6.3 土地改良区の監査体制の法制化・厳格化
愛西市(佐織土地改良区)の事件を教訓に、公金(県補助金等)を受け入れる全ての土地改良区に対して、地方自治体と同水準の外部監査を導入すべきである。
愛知県農業水産局等は、補助金交付の条件として、土地改良区に厳格なコンプライアンス要件を課し、不正や談合の疑い(特定の業者への極端な受注の偏りなど)が認められた場合には、即座に補助金の交付を凍結し、事業の執行権限を県や市に一時的に移管する等の強力な介入権限を持つ制度整備が必要である。
6.4 首長の法的責任の明確化と損害賠償の自動化
過去の事件で再三指摘されてきた「首長の不作為」を防ぐため、官製談合やカルテルが発覚し刑事処分が確定した場合、あるいは公正取引委員会の排除措置命令が出た場合には、当該自治体の首長は「機械的かつ自動的に」違約金・損害賠償の請求訴訟を提起しなければならないとする条例を制定すべきである。
首長の裁量権(政治的判断による手心の余地)を法的に奪うことで、業者に対する抑止力を最大化することができる。
7. 結論
弥富市、旧十四山村、そして愛西市などを含む愛知県海部地域における公共事業の歴史は、水魔と闘い、広大なゼロメートル地帯の農地と生命を護り抜くための尊い土木事業の歴史から出発した。
しかし、時の経過とともにその使命は変質し、土木・建設事業は次第に地域経済を循環させ、特定業者の権益を保護するための自己目的化した分配システムへと姿を変えた。
海部南部水道企業団で白昼堂々と行われた単価表の書き写し、佐織土地改良区において月3万円の名誉職理事長が裁量権を悪用した贈収賄、そして弥富市中枢の建設部長自らが仕切り役の業者に予定価格を漏洩した最新の官製談合事件。
これらは別個の事案ではなく、「権限の集中」「村落共同体的な業界の閉鎖性」「みなし公務員制度や外郭団体の監査の死角」、そして「自己保身に走る行政トップの不作為」という共通の病理に根ざした構造的腐敗の連鎖である。
この深く根を張った癒着の連鎖を断ち切るためには、過去の「土木優先主義」のパラダイムと決別し、デジタル技術を活用した非属人的な調達システムの構築、厳格な職務分離、そして土地改良区等のブラックボックスに対する県と外部専門家による強力な監視体制の導入が不可欠である。

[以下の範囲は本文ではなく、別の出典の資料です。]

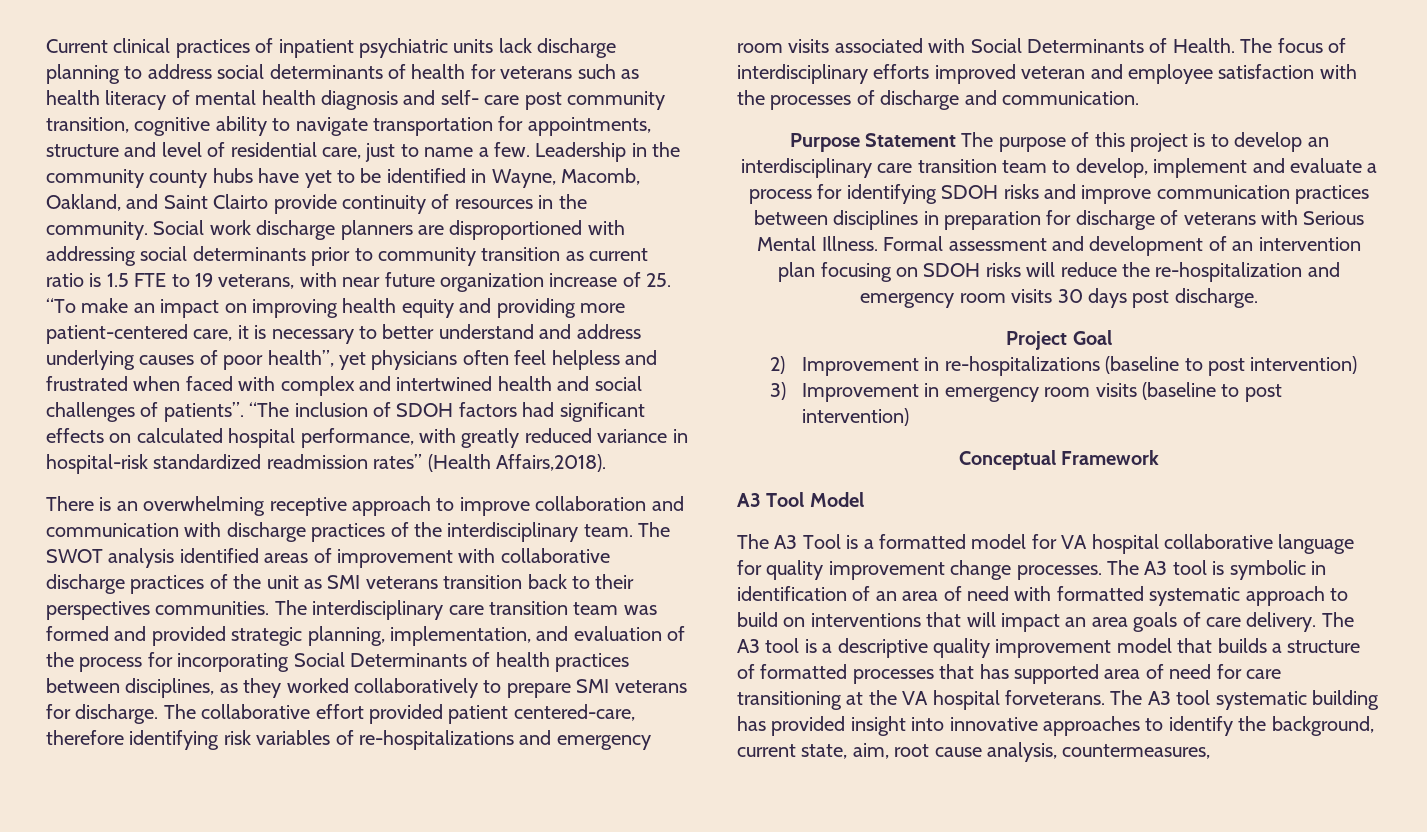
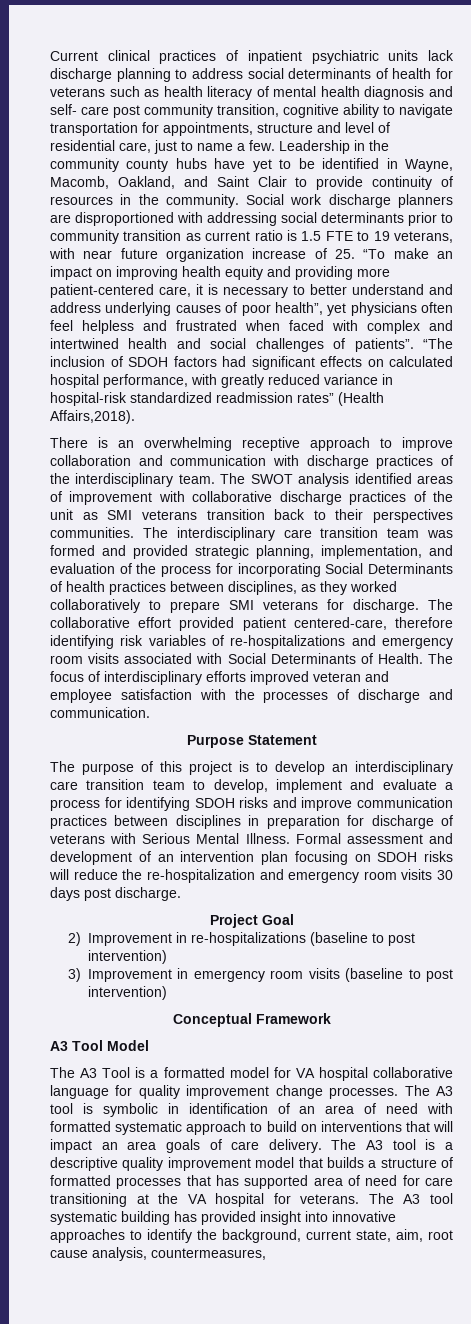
- Leadership in the community county hubs have yet to be identified in Wayne, Macomb, Oakland, and Saint Clairto provide continuity of resources in the community.
+ Leadership in the community county hubs have yet to be identified in Wayne, Macomb, Oakland, and Saint Clair to provide continuity of resources in the community.
- Purpose Statement The purpose of this project is to develop an interdisciplinary care transition team to develop, implement and evaluate a process for identifying SDOH risks and improve communication practices between disciplines in preparation for discharge of veterans with Serious Mental Illness.
+ Purpose Statement
+ The purpose of this project is to develop an interdisciplinary care transition team to develop, implement and evaluate a process for identifying SDOH risks and improve communication practices between disciplines in preparation for discharge of veterans with Serious Mental Illness.
- The A3 tool is a descriptive quality improvement model that builds a structure of formatted processes that has supported area of need for care transitioning at the VA hospital forveterans.
+ The A3 tool is a descriptive quality improvement model that builds a structure of formatted processes that has supported area of need for care transitioning at the VA hospital for veterans.

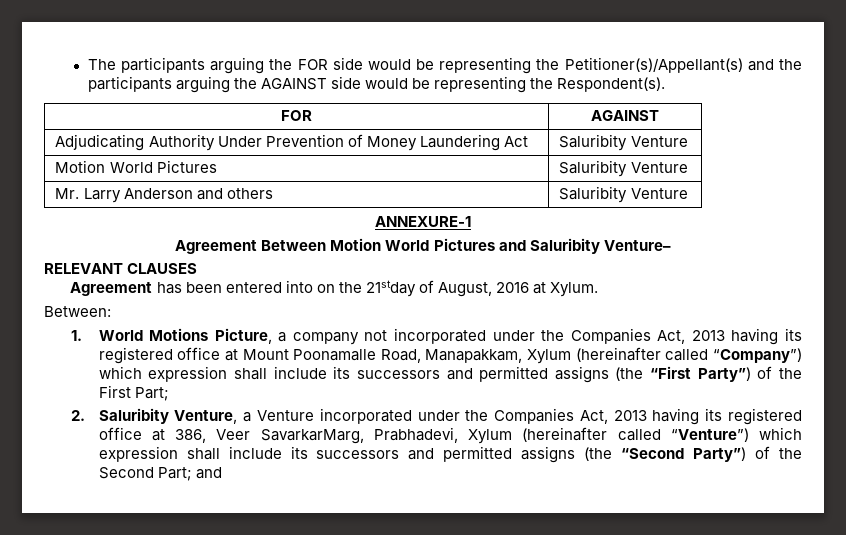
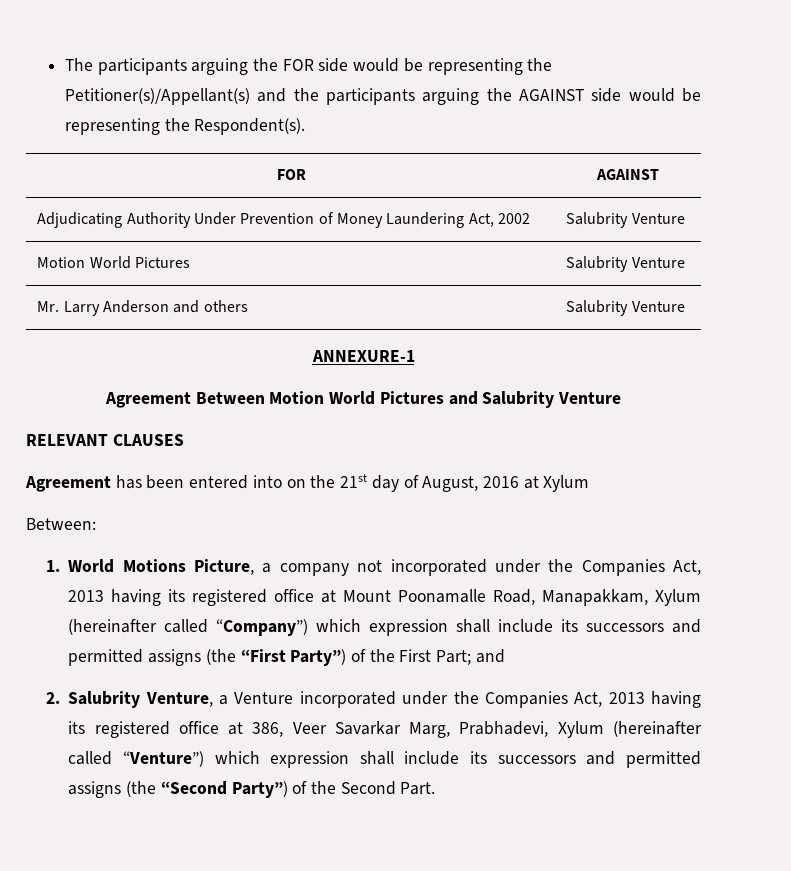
- Adjudicating Authority Under Prevention of Money Laundering Act | Saluribity Venture
+ Adjudicating Authority Under Prevention of Money Laundering Act, 2002 | Salubrity Venture
- Motion World Pictures | Saluribity Venture
+ Motion World Pictures | Salubrity Venture
- Mr. Larry Anderson and others | Saluribity Venture
+ Mr. Larry Anderson and others | Salubrity Venture
- Agreement Between Motion World Pictures and Saluribity Venture–
+ Agreement Between Motion World Pictures and Salubrity Venture
- Agreement has been entered into on the 21stday of August, 2016 at Xylum.
+ Agreement has been entered into on the 21st day of August, 2016 at Xylum
- 1. World Motions Picture, a company not incorporated under the Companies Act, 2013 having its registered office at Mount Poonamalle Road, Manapakkam, Xylum (hereinafter called “Company”) which expression shall include its successors and permitted assigns (the “First Party”) of the First Part;
+ 1. World Motions Picture, a company not incorporated under the Companies Act, 2013 having its registered office at Mount Poonamalle Road, Manapakkam, Xylum (hereinafter called “Company”) which expression shall include its successors and permitted assigns (the “First Party”) of the First Part; and
- 2. Saluribity Venture, a Venture incorporated under the Companies Act, 2013 having its registered office at 386, Veer SavarkarMarg, Prabhadevi, Xylum (hereinafter called “Venture”) which expression shall include its successors and permitted assigns (the “Second Party”) of the Second Part; and
+ 2. Salubrity Venture, a Venture incorporated under the Companies Act, 2013 having its registered office at 386, Veer Savarkar Marg, Prabhadevi, Xylum (hereinafter called “Venture”) which expression shall include its successors and permitted assigns (the “Second Party”) of the Second Part.

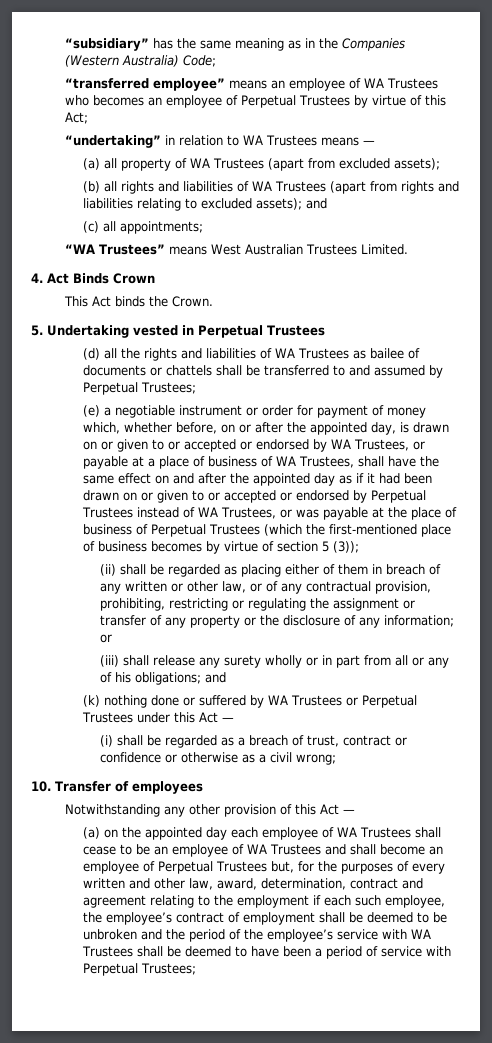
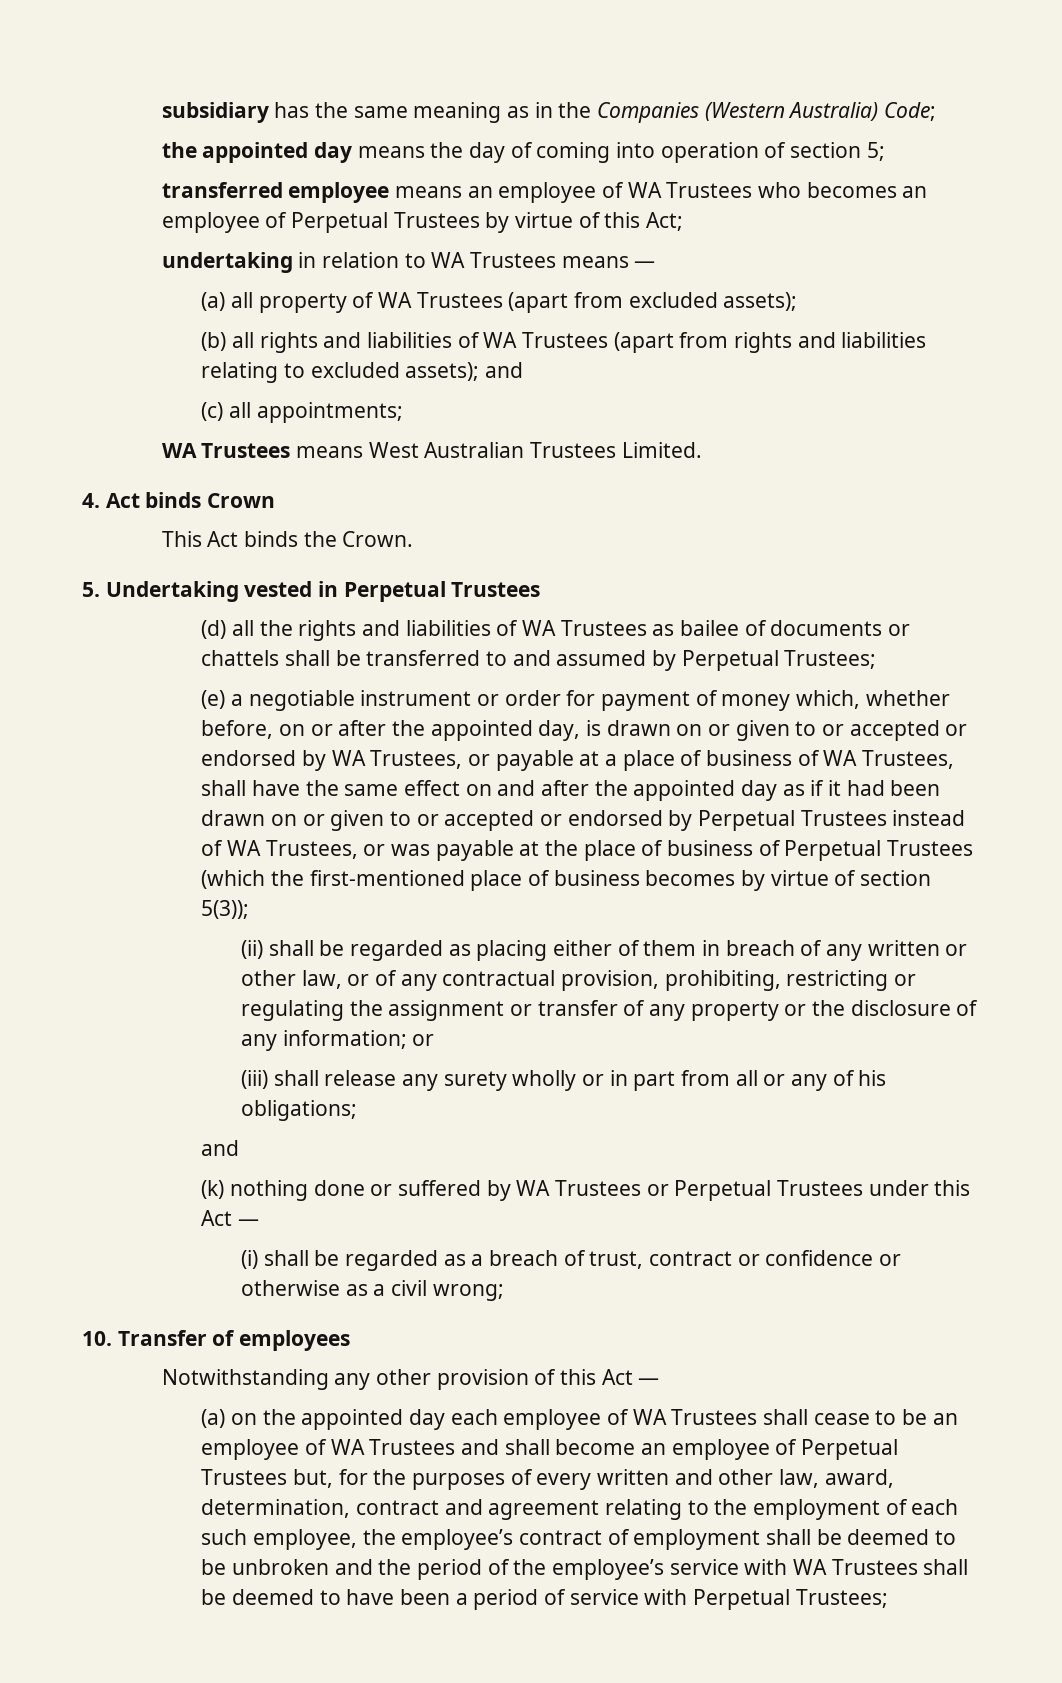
- “subsidiary” has the same meaning as in the Companies (Western Australia) Code;
+ subsidiary has the same meaning as in the Companies (Western Australia) Code;
- “transferred employee” means an employee of WA Trustees who becomes an employee of Perpetual Trustees by virtue of this Act;
+ the appointed day means the day of coming into operation of section 5;
+ transferred employee means an employee of WA Trustees who becomes an employee of Perpetual Trustees by virtue of this Act;
- “undertaking” in relation to WA Trustees means —
+ undertaking in relation to WA Trustees means —
- “WA Trustees” means West Australian Trustees Limited.
+ WA Trustees means West Australian Trustees Limited.
- 4. Act Binds Crown
+ 4. Act binds Crown
- (e) a negotiable instrument or order for payment of money which, whether before, on or after the appointed day, is drawn on or given to or accepted or endorsed by WA Trustees, or payable at a place of business of WA Trustees, shall have the same effect on and after the appointed day as if it had been drawn on or given to or accepted or endorsed by Perpetual Trustees instead of WA Trustees, or was payable at the place of business of Perpetual Trustees (which the first-mentioned place of business becomes by virtue of section 5 (3));
+ (e) a negotiable instrument or order for payment of money which, whether before, on or after the appointed day, is drawn on or given to or accepted or endorsed by WA Trustees, or payable at a place of business of WA Trustees, shall have the same effect on and after the appointed day as if it had been drawn on or given to or accepted or endorsed by Perpetual Trustees instead of WA Trustees, or was payable at the place of business of Perpetual Trustees (which the first-mentioned place of business becomes by virtue of section 5(3));
- (iii) shall release any surety wholly or in part from all or any of his obligations; and
+ (iii) shall release any surety wholly or in part from all or any of his obligations;
+ and
- (a) on the appointed day each employee of WA Trustees shall cease to be an employee of WA Trustees and shall become an employee of Perpetual Trustees but, for the purposes of every written and other law, award, determination, contract and agreement relating to the employment if each such employee, the employee’s contract of employment shall be deemed to be unbroken and the period of the employee’s service with WA Trustees shall be deemed to have been a period of service with Perpetual Trustees;
+ (a) on the appointed day each employee of WA Trustees shall cease to be an employee of WA Trustees and shall become an employee of Perpetual Trustees but, for the purposes of every written and other law, award, determination, contract and agreement relating to the employment of each such employee, the employee’s contract of employment shall be deemed to be unbroken and the period of the employee’s service with WA Trustees shall be deemed to have been a period of service with Perpetual Trustees;

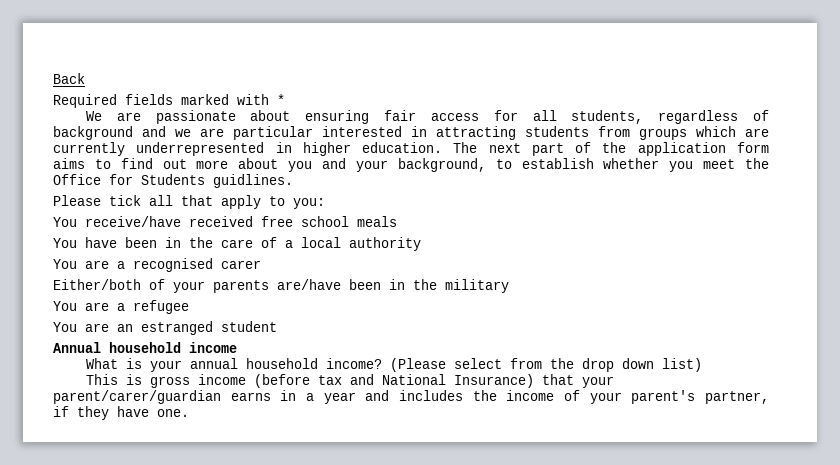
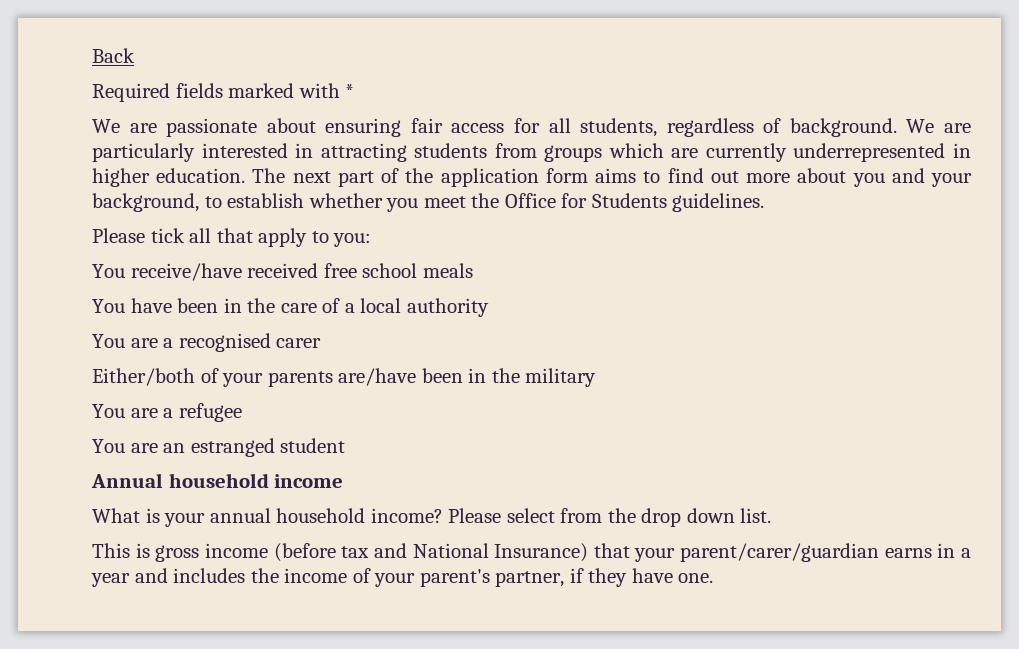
- We are passionate about ensuring fair access for all students, regardless of background and we are particular interested in attracting students from groups which are currently underrepresented in higher education.
+ We are passionate about ensuring fair access for all students, regardless of background. We are particularly interested in attracting students from groups which are currently underrepresented in higher education.
- The next part of the application form aims to find out more about you and your background, to establish whether you meet the Office for Students guidlines.
+ The next part of the application form aims to find out more about you and your background, to establish whether you meet the Office for Students guidelines.
- (Please select from the drop down list)
+ Please select from the drop down list.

さらに、不作為の違法性を追及して立ち上がった住民監査請求や住民訴訟の存在が示す通り、地域ガバナンスの最終的な防波堤となるのは、覚醒し、監視の目を緩めない市民社会の存在に他ならない。
行政が真に住民のための透明な公共政策実施主体へと回帰できるか否かは、この地域が歴史的宿命である「しがらみ」から脱却し、法と公正競争に基づく新たなガバナンスモデルを確立できるかどうかに懸かっている。